The Crown can be traced from Jerusalem to Constantinople, to the Sainte Chapelle in Paris, and in 1558 a thorn was given to Mary Queen of Scots when she married the French king’s son, Francois. Through the subsequent turbulence of her reign in Scotland Mary kept the Thorn, taking it into exile and imprisonment with her in England in 1568. She gave it to Thomas Percy, Earl of Northumberland, who left it to his daughter Elizabeth. From her hands the Thorn passed to John Gerard a 16th century Jesuit priest working in secret in England. Thence to our school, arriving around 1660.
The exquisite reliquary you can see inside its outer casing dates from around 1595, commissioned by Elizabeth Percy and her friends. It is made from gold, enamelled with items associated with the Crucifixion, such as the lance which pierced Christ’s side, and the dice used by Roman soldiers to gamble for his clothing. The freshwater pearls entwined around the Thorn are believed to be those of Mary Queen of Scots.
The thorn is a powerful focus for meditation and prayer. Shorn of its rich trappings, focus on the thorn and try to imagine the moment when a crown of cruel thorns was pressed onto the brow of an innocent man, in Jerusalem some two thousand years ago.
This beautiful and elaborately embroidered garment is a chasuble, worn by Catholic priests as they celebrate mass. It dates from the mid 17th century and was made by a remarkable woman, Helena Wintour, whose initials are embroidered at the lower edge of the chasuble.

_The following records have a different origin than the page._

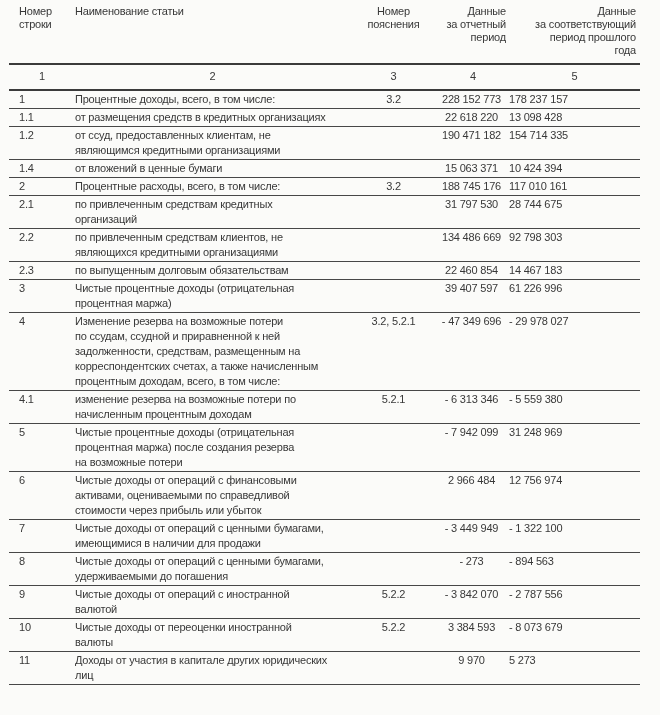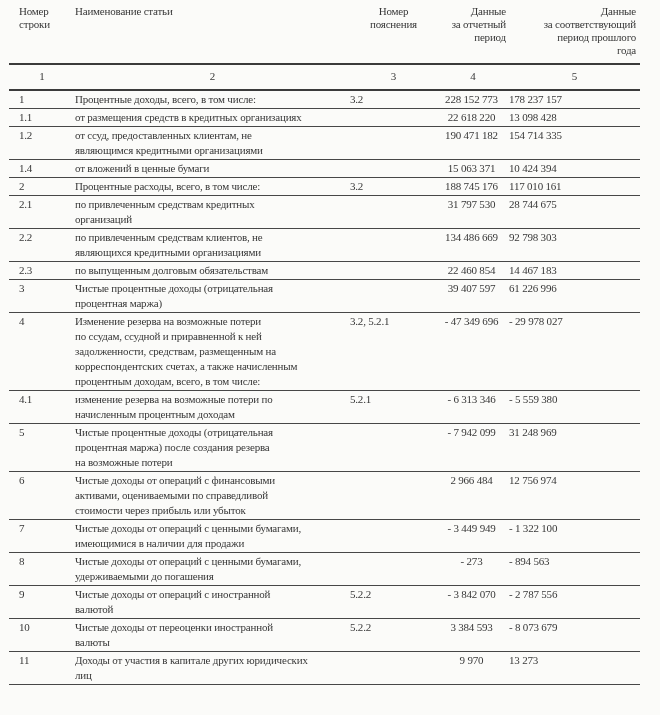--- a/index.html
+++ b/index.html
@@ -8,21 +8,20 @@
     width: 660px; height: 715px;
     background: #fbfbf9;
     font-family: "Liberation Sans", "DejaVu Sans", sans-serif;
     color: #383838;
     -webkit-font-smoothing: antialiased;
   }
   .page {
     width: 660px; height: 715px;
     padding: 5px 0 0 9px;
     overflow: hidden;
-    font-family: Liberation Serif, serif;
   }
   table.report {
     border-collapse: collapse;
     table-layout: fixed;
     width: 631px;
     font-size: 11px;
     letter-spacing: -0.2px;
   }
   col.w1 { width: 66px; }
   col.w2 { width: 275px; }
@@ -56,21 +55,21 @@
 
   
   tbody td {
     border-bottom: 1px solid #474747;
     vertical-align: top;
     padding: 1px 0 1px 0;
     line-height: 15px;
   }
   tbody td.c1 { padding-left: 10px; }
   tbody td.c2 { white-space: pre-line; padding-right: 6px; }
-  tbody td.c3 { text-align: left; }
+  tbody td.c3 { text-align: center; }
   tbody td.c4 { text-align: center; padding-right: 3px; }
   tbody td.c5 { text-align: left; padding-right: 4px; }
 </style>
 </head>
 <body>
 
 <div class="page">
   <table class="report">
     <colgroup>
       <col class="w1">
@@ -256,17 +255,17 @@
     <td class="c4">3 384 593</td>
     <td class="c5">- 8 073 679</td>
   </tr>
 
   <tr>
     <td class="c1">11</td>
     <td class="c2">Доходы от участия в капитале других юридических
 лиц</td>
     <td class="c3"></td>
     <td class="c4">9 970</td>
-    <td class="c5">13 273</td>
+    <td class="c5">5 273</td>
   </tr>
 </tbody>
   </table>
 </div>
 
 </body></html>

Helena’s father and uncle were executed in 1606 for their part in the failed Gunpowder Plot, which involved Robert Catesby and Guy Fawkes. Helena was around five years old. She spent her long life devoted to charitable works, prayer and creating a substantial group of glorious vestments which reflected her creativity and her devotion to her faith.
This red vestment was designed to be used at Pentecost, described in the Acts of the Apostles. This was the moment, after the Crucifixion and Resurrection of Christ, when the Holy Spirit descended on Mary and the apostles in the form of a powerful strong wind and tongues of flame. The Holy Spirit gave the early Christians the power and courage to go out and preach the gospel in a hostile world.
The vestment is cared for by Stonyhurst and is on display at Stonyhurst College within the Collections and Archives museum (property of the Jesuit Province of Great Britain).
Gerard Manley Hopkins Podcast
Dr Michael D. Hurley (University of Cambridge), Dr Rebekah Lamb (University of St Andrews), and Dr Jan Graffius (Curator of the Museum, Library, and Archives at Stonyhurst) discuss Gerard Manley Hopkins's "God's Grandeur".
The podcast offers an accessible overview of Hopkins's life, the literary and theological richness of his poetry, and some of the ways in which his religious, scientific, and creative imagination was shaped by his experiences at Stonyhurst.
The world is charged with the grandeur of God.
It will flame out, like shining from shook foil;
It gathers to a greatness, like the ooze of oil
Crushed. Why do men then now not reck his rod?
Generations have trod, have trod, have trod;
And all is seared with trade; bleared, smeared with toil;
And wears man's smudge and shares man's smell: the soil
Is bare now, nor can foot feel, being shod.
And for all this, nature is never spent;
There lives the dearest freshness deep down things;
And though the last lights off the black West went
Oh, morning, at the brown brink eastward, springs —
Because the Holy Ghost over the bent
World broods with warm breast and with ah! bright wings.